Melissa se puso blanca.
—Eso está fuera de contexto.
—Entonces pongamos más contexto.
Reproduje la grabación del sábado.
Su propuesta de meterme en la habitación pequeña.
Sus comentarios sobre administrar mis bienes.
Todo.
Daniel comenzó a llorar.
—Mamá, cometí un error.
—No.
Negué lentamente.
—Un error es olvidar mi cumpleaños. Vosotros hicisteis planos de mi casa antes de enterrarme.
Melissa golpeó la mesa.
—¡Después de todo, Daniel es tu único hijo! ¿A quién vas a dejársela?
Por primera vez sonreí.
—A alguien que todavía necesite un hogar cuando yo ya no esté.
Había modificado mi planificación patrimonial para que Daniel y Melissa no pudieran tratar mi muerte como su próximo negocio. Samuel también estaba revisando el intento de utilizar mis datos financieros.

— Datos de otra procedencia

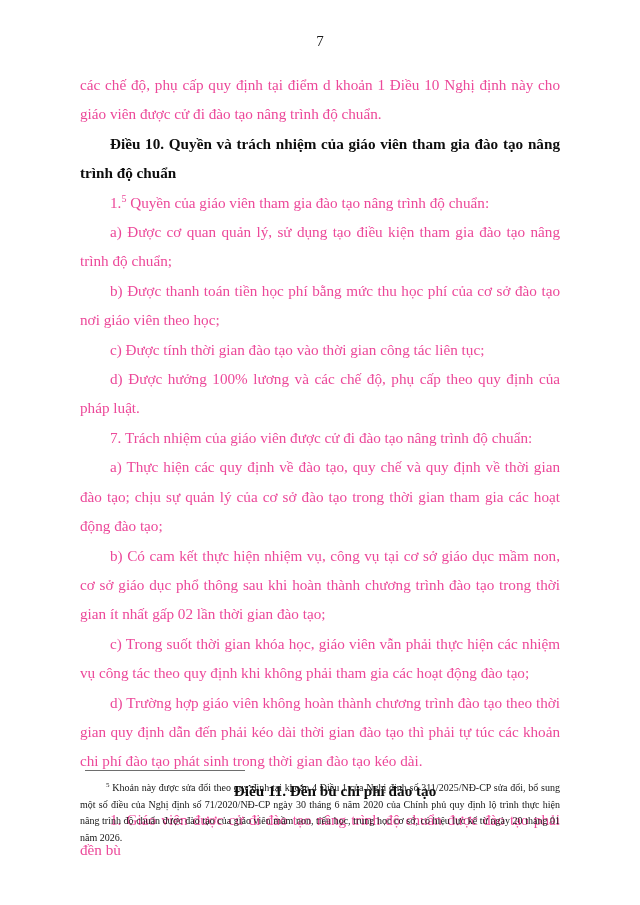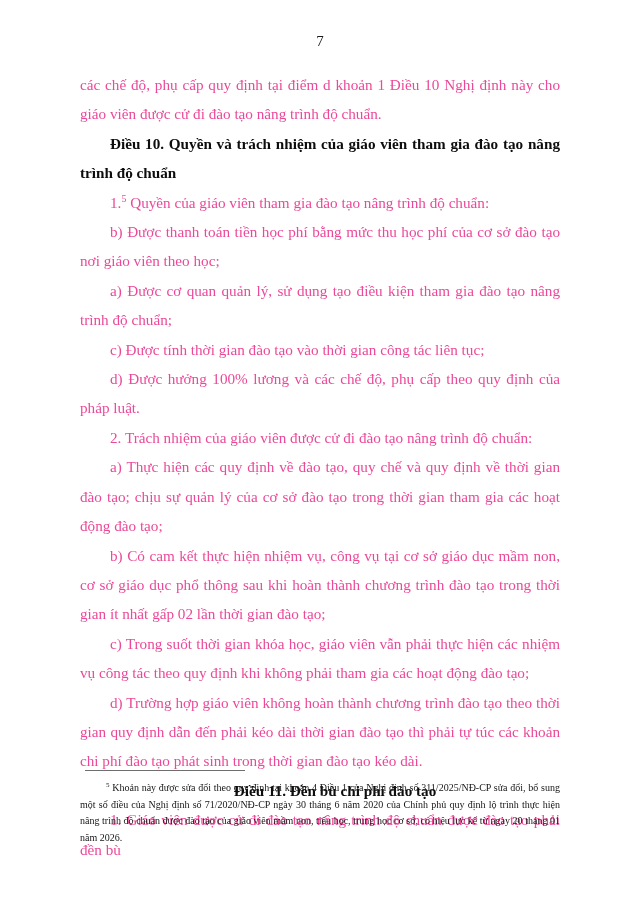"b) Được thanh toán tiền" p.para { order: before "a) Được cơ quan quản" -> after "a) Được cơ quan quản" }
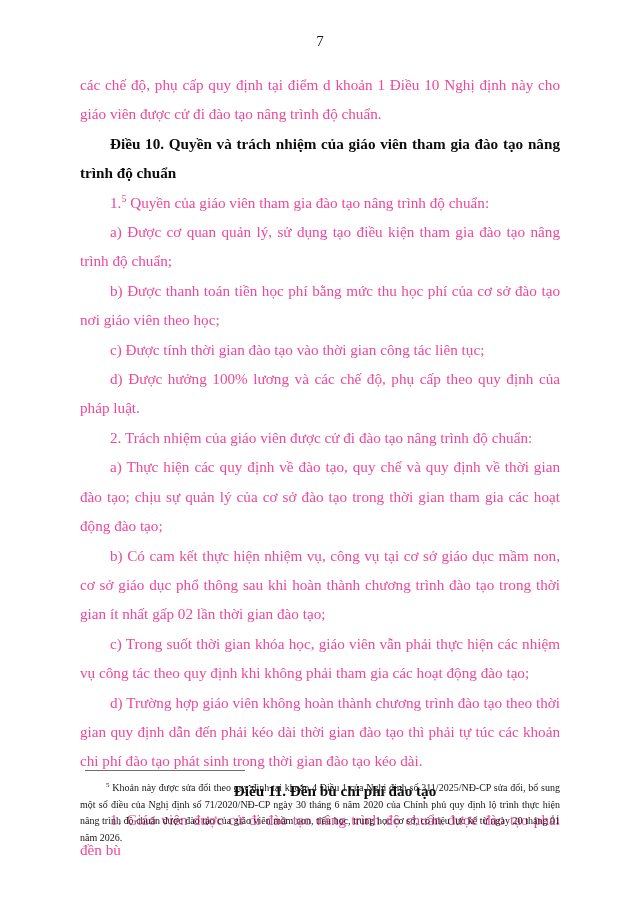"2. Trách nhiệm của giáo" p.para { text: 2 -> 7 }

Daniel me miró como si acabara de descubrir que yo era una desconocida.
Quizá lo era.
Porque durante años había conocido únicamente a una madre que daba.
Dinero.
Tiempo.
Perdón.
Siempre más.
Me puse de pie y abrí la puerta.
—Quiero que os marchéis.
—Mamá, por favor…
—Te quiero, Daniel.
Mi voz se quebró por primera vez.
—Pero quererte no significa financiar a un hombre que espera mi muerte.
Se marcharon.
Cerré la puerta.
Después caminé hasta la fotografía de Richard.
Durante cuarenta años aquella casa había sido nuestro refugio.
Aquella noche volvió a ser mío.
Y comprendí algo que habría querido aprender mucho antes:

Mis ahorros no eran la herencia de mi hijo.
Mi casa tampoco.
Y mientras siguiera viva, mi vida jamás volvería a ser propiedad anticipada de nadie.